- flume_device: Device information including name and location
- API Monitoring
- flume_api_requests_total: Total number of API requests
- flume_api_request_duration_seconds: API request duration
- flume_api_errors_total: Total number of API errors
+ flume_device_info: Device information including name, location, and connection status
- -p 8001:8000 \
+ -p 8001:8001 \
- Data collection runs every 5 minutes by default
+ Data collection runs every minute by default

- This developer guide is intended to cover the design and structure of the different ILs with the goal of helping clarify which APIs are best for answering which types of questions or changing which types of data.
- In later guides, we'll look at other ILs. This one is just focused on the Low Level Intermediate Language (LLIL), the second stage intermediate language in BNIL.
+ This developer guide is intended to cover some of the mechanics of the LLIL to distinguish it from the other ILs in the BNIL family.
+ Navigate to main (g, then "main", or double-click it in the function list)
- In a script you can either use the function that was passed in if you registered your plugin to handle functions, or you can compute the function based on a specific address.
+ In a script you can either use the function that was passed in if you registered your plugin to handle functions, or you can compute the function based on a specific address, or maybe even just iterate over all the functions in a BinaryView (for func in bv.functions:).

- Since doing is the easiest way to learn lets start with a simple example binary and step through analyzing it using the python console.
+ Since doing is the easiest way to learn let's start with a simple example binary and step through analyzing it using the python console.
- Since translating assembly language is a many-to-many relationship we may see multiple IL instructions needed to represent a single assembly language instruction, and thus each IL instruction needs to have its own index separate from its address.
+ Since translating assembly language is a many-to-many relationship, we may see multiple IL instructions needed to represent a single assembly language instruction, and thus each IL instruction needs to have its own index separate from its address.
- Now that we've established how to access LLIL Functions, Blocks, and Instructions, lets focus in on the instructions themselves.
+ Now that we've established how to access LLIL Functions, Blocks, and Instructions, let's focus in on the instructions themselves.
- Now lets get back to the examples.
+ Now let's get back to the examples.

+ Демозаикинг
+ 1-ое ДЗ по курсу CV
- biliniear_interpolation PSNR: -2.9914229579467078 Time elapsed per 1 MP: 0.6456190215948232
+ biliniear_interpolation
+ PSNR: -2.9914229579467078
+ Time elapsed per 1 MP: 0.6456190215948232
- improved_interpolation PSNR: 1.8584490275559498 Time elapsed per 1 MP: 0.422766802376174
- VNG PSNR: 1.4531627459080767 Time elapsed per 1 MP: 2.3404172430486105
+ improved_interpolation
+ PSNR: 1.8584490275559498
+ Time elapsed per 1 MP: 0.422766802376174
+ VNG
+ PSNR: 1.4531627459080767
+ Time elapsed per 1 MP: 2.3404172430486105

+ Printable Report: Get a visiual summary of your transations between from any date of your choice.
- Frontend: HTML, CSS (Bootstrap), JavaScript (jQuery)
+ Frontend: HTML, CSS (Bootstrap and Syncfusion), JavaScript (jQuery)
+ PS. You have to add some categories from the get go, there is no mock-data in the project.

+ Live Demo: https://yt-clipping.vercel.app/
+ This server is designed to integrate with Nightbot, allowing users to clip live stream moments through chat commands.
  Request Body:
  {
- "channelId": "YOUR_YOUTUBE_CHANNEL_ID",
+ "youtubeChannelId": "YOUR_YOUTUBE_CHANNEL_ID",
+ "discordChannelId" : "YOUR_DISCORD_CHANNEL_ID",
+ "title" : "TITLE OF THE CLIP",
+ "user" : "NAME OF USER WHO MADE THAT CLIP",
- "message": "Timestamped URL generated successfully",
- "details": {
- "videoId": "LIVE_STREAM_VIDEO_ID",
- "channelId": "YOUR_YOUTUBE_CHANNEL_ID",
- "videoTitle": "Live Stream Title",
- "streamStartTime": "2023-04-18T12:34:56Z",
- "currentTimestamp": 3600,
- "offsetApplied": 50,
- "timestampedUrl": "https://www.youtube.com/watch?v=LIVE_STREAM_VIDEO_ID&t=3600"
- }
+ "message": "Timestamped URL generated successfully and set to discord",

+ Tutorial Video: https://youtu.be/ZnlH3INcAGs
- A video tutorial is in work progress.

**Problem statement**
Give the listing again exactly as it appears.

**Task result**
- flume_device: Device information including name and location
- API Monitoring
- flume_api_requests_total: Total number of API requests
- flume_api_request_duration_seconds: API request duration
- flume_api_errors_total: Total number of API errors
+ flume_device_info: Device information including name, location, and connection status
- -p 8001:8000 \
+ -p 8001:8001 \
- Data collection runs every 5 minutes by default
+ Data collection runs every minute by default

- This developer guide is intended to cover the design and structure of the different ILs with the goal of helping clarify which APIs are best for answering which types of questions or changing which types of data.
- In later guides, we'll look at other ILs. This one is just focused on the Low Level Intermediate Language (LLIL), the second stage intermediate language in BNIL.
+ This developer guide is intended to cover some of the mechanics of the LLIL to distinguish it from the other ILs in the BNIL family.
+ Navigate to main (g, then "main", or double-click it in the function list)
- In a script you can either use the function that was passed in if you registered your plugin to handle functions, or you can compute the function based on a specific address.
+ In a script you can either use the function that was passed in if you registered your plugin to handle functions, or you can compute the function based on a specific address, or maybe even just iterate over all the functions in a BinaryView (for func in bv.functions:).

- Since doing is the easiest way to learn lets start with a simple example binary and step through analyzing it using the python console.
+ Since doing is the easiest way to learn let's start with a simple example binary and step through analyzing it using the python console.
- Since translating assembly language is a many-to-many relationship we may see multiple IL instructions needed to represent a single assembly language instruction, and thus each IL instruction needs to have its own index separate from its address.
+ Since translating assembly language is a many-to-many relationship, we may see multiple IL instructions needed to represent a single assembly language instruction, and thus each IL instruction needs to have its own index separate from its address.
- Now that we've established how to access LLIL Functions, Blocks, and Instructions, lets focus in on the instructions themselves.
+ Now that we've established how to access LLIL Functions, Blocks, and Instructions, let's focus in on the instructions themselves.
- Now lets get back to the examples.
+ Now let's get back to the examples.

+ Демозаикинг
+ 1-ое ДЗ по курсу CV
- biliniear_interpolation PSNR: -2.9914229579467078 Time elapsed per 1 MP: 0.6456190215948232
+ biliniear_interpolation
+ PSNR: -2.9914229579467078
+ Time elapsed per 1 MP: 0.6456190215948232
- improved_interpolation PSNR: 1.8584490275559498 Time elapsed per 1 MP: 0.422766802376174
- VNG PSNR: 1.4531627459080767 Time elapsed per 1 MP: 2.3404172430486105
+ improved_interpolation
+ PSNR: 1.8584490275559498
+ Time elapsed per 1 MP: 0.422766802376174
+ VNG
+ PSNR: 1.4531627459080767
+ Time elapsed per 1 MP: 2.3404172430486105

+ Printable Report: Get a visiual summary of your transations between from any date of your choice.
- Frontend: HTML, CSS (Bootstrap), JavaScript (jQuery)
+ Frontend: HTML, CSS (Bootstrap and Syncfusion), JavaScript (jQuery)
+ PS. You have to add some categories from the get go, there is no mock-data in the project.

+ Live Demo: https://yt-clipping.vercel.app/
+ This server is designed to integrate with Nightbot, allowing users to clip live stream moments through chat commands.
  Request Body:
  {
- "channelId": "YOUR_YOUTUBE_CHANNEL_ID",
+ "youtubeChannelId": "YOUR_YOUTUBE_CHANNEL_ID",
+ "discordChannelId" : "YOUR_DISCORD_CHANNEL_ID",
+ "title" : "TITLE OF THE CLIP",
+ "user" : "NAME OF USER WHO MADE THAT CLIP",
- "message": "Timestamped URL generated successfully",
- "details": {
- "videoId": "LIVE_STREAM_VIDEO_ID",
- "channelId": "YOUR_YOUTUBE_CHANNEL_ID",
- "videoTitle": "Live Stream Title",
- "streamStartTime": "2023-04-18T12:34:56Z",
- "currentTimestamp": 3600,
- "offsetApplied": 50,
- "timestampedUrl": "https://www.youtube.com/watch?v=LIVE_STREAM_VIDEO_ID&t=3600"
- }
+ "message": "Timestamped URL generated successfully and set to discord",

+ Tutorial Video: https://youtu.be/ZnlH3INcAGs
- A video tutorial is in work progress.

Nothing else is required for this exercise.